Baracoa, ópera prima del realizador Luis Ernesto Doñas, llega al Festival Internacional del Nuevo Cine Latinoamericano de La Habana con una propuesta que no se refugia en solemnidades ni en fórmulas previsibles. Tras un desarrollo que pasó por varios títulos provisionales hasta definirse con personalidad propia, la película se mueve con frescura entre situaciones reconocibles, momentos inesperados y un humor que aparece sin anunciarse.
El relato es sostenido por Carlos Luis González y Yadier Fernández, dos actores que se desplazan con naturalidad entre lo dramático y lo cómico, construyendo una química que no exagera, pero tampoco se esconde. A ellos se suma Giancarlo Giannini, figura del cine italiano, cuya presencia aporta un contraste atractivo sin romper el pulso cubano del filme, sumando un nuevo matiz dentro de esta ruta.
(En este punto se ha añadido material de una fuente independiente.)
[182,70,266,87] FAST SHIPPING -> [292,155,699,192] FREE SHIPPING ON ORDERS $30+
La historia sigue a dos personajes de viaje hacia Baracoa, un trayecto que avanza más por imprevistos y tensiones cotidianas que por explicaciones. Doñas apuesta por un tono que combina libertad y precisión, donde la risa puede surgir de un gesto fuera de lugar, un comentario seco o una situación que empieza realista y roza lo insólito sin avisar.
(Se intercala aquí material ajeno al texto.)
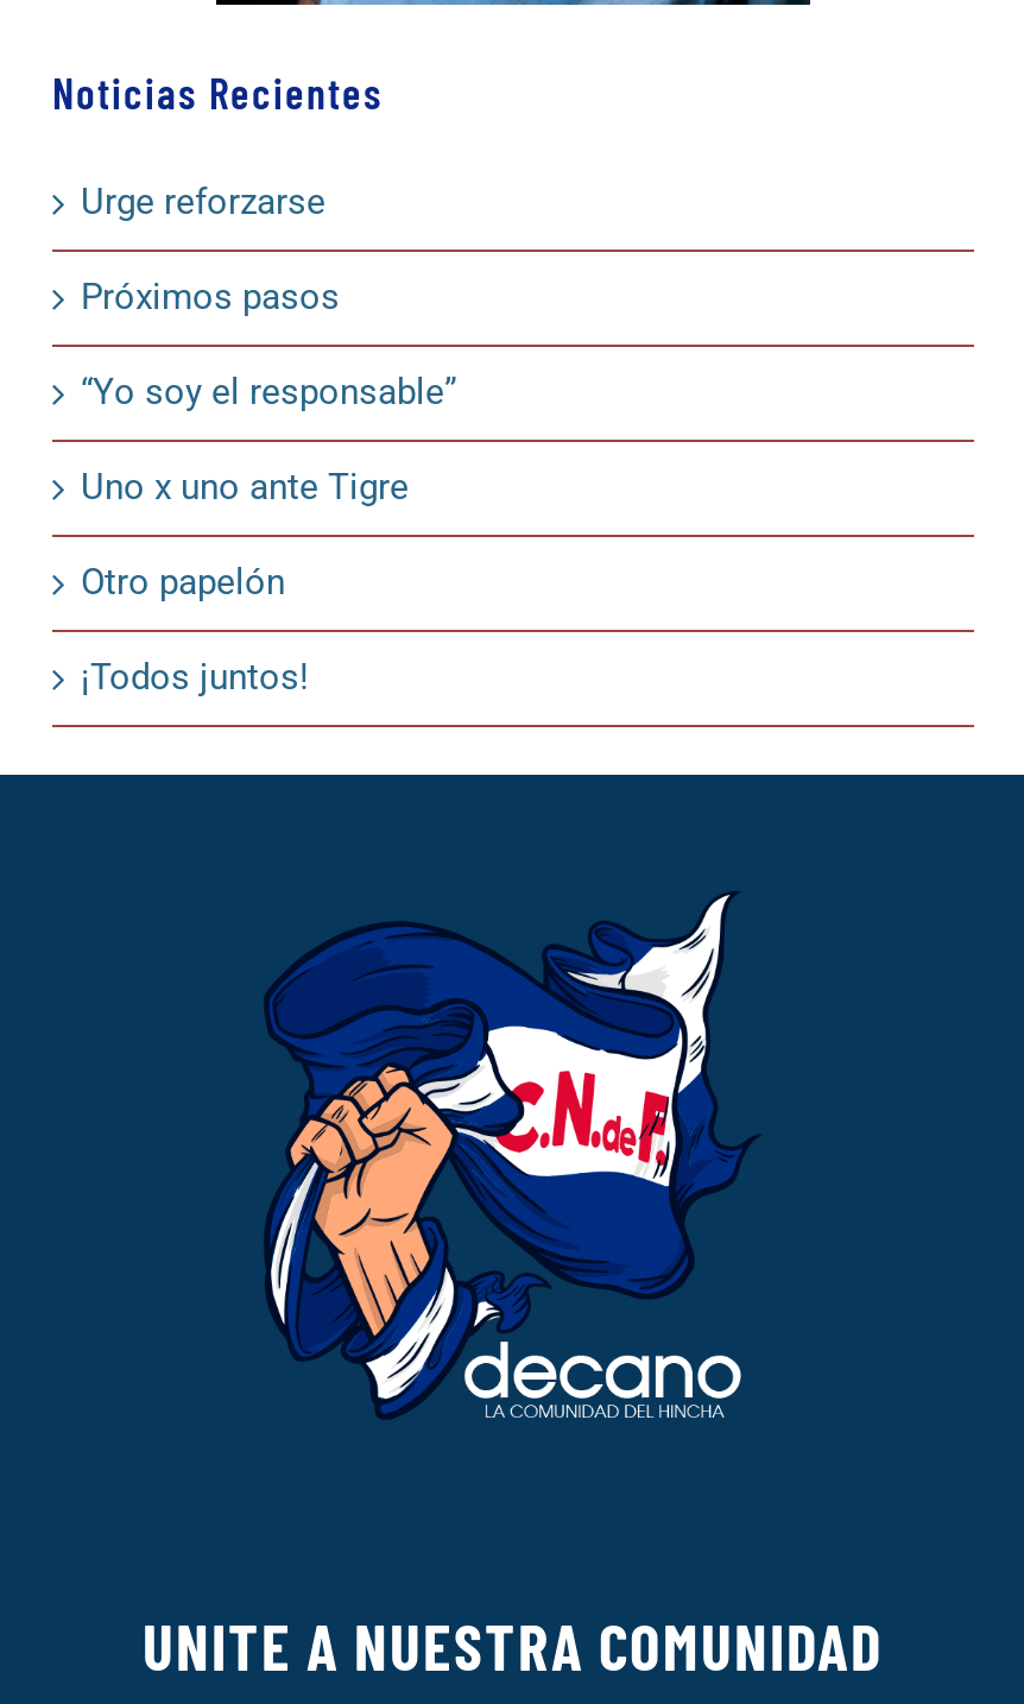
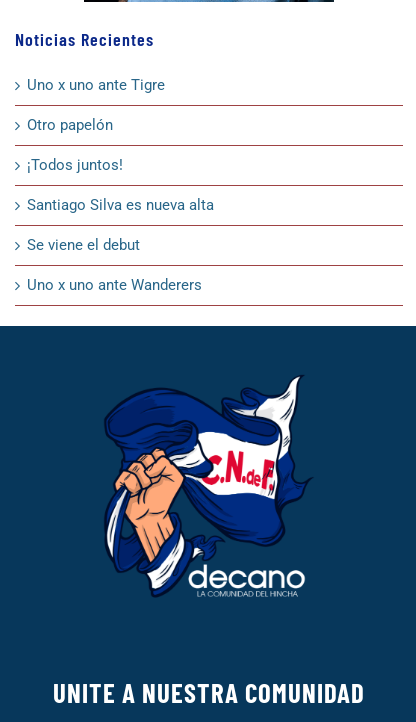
[81,182,456,414] Urge reforzarse | Próximos pasos | “Yo soy el responsable” -> none
moved [81,467,409,700] -> [27,76,165,174]: Uno x uno ante Tigre | Otro papelón | ¡Todos juntos!
none -> [27,196,214,294] Santiago Silva es nueva alta | Se viene el debut | Uno x uno ante Wanderers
Baracoa llega al festival como una película que observa el viaje, la convivencia y el desajuste humano sin dramatismos ampulosos ni discursos subrayados. Doñas debuta con un largometraje que apuesta por dejar que la chispa brote desde la vida misma: sin grandilocuencias, sin pose, y con la energía suficiente como para que el camino valga la pena.